Still, supermarket food rescue is only "a piece of the puzzle," he said. Food waste abounds from farms, where crops are sometimes plowed under when prices are low, to restaurants that serve gigantic portions to consumers who pitch their leftovers.
Efrain Reyes, a 46-year-old South Sider who works for the Greater Chicago Food Depository, crisscrosses the city in a truck daily, calling on several supermarkets. The holiday season is the busiest time of the year.

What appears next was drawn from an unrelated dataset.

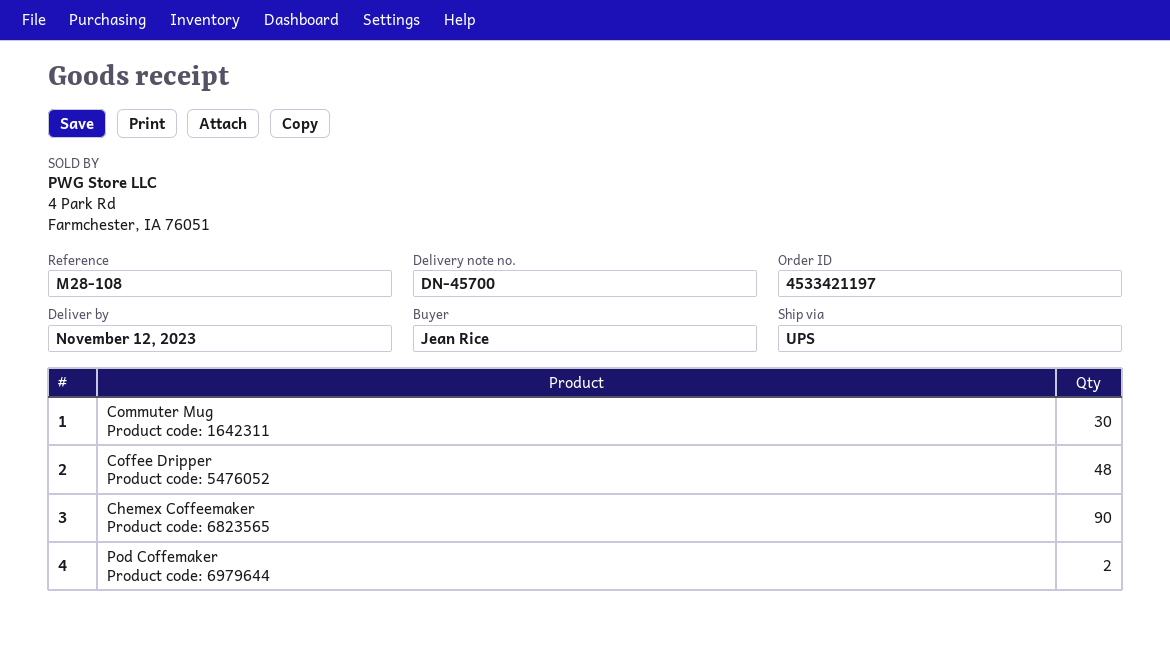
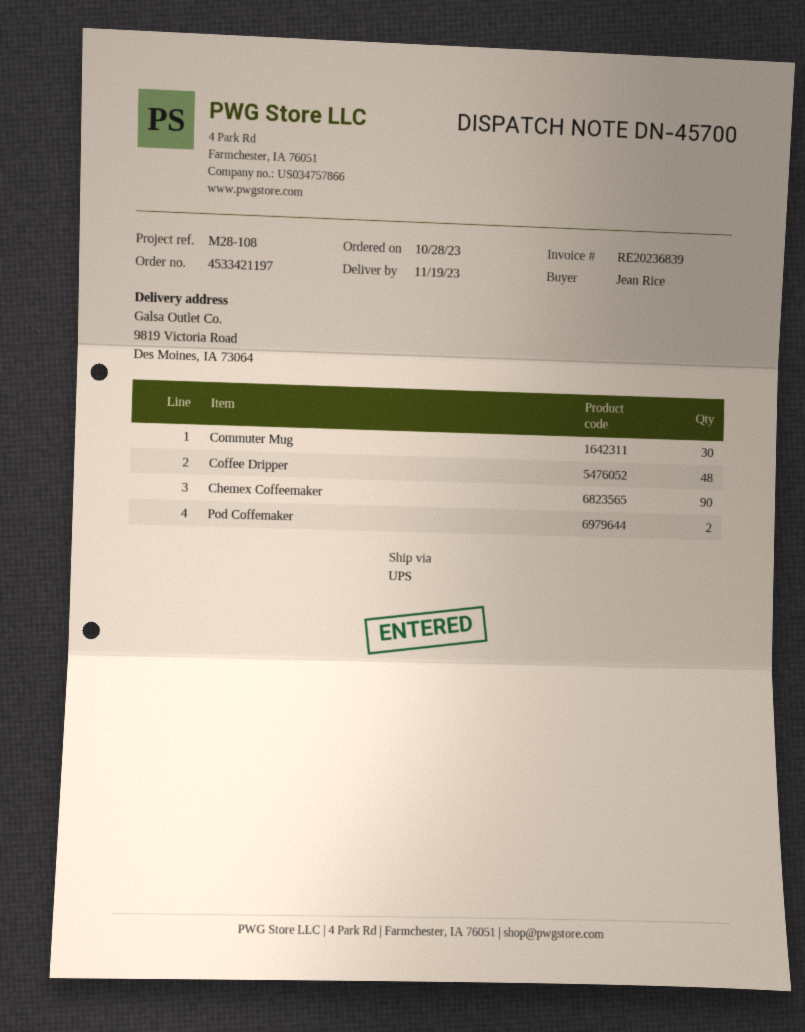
delivery date: 2023-11-12 -> 2023-11-19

On a recent Friday, Reyes, driving a new truck donated by Charter One bank, pulled out of the food depository's Southwest Side headquarters at 7:02 a.m., headed for a Sam's Club in La Grange. He'd stop at seven more supermarkets on this day: one Food 4 Less outlet and six Jewels. Then he'd ferry the goods directly to four church-run food pantries on the South Side.
Reyes' early-morning stops yield a smorgasbord: various beef cuts, whole chickens, surimi (ground fish), shucked cold oysters, chilled pineapple slices, bags of lettuce, pies and other baked goods. "There's a certain date it has to be sold by, but it's still good food," he said.
The food Reyes picks up has reached its "sell by" date. That's a label many food retailers put on their products as a self-imposed quality assurance standard, said Miguel Alba, a spokesman for Jewel, the Chicago area's largest supermarket chain.
Though freshness declines after the sell-by date, many products will continue to remain nutritious and edible for an extended period, Alba said, and freezing items such as meat and baked goods can further extend their life.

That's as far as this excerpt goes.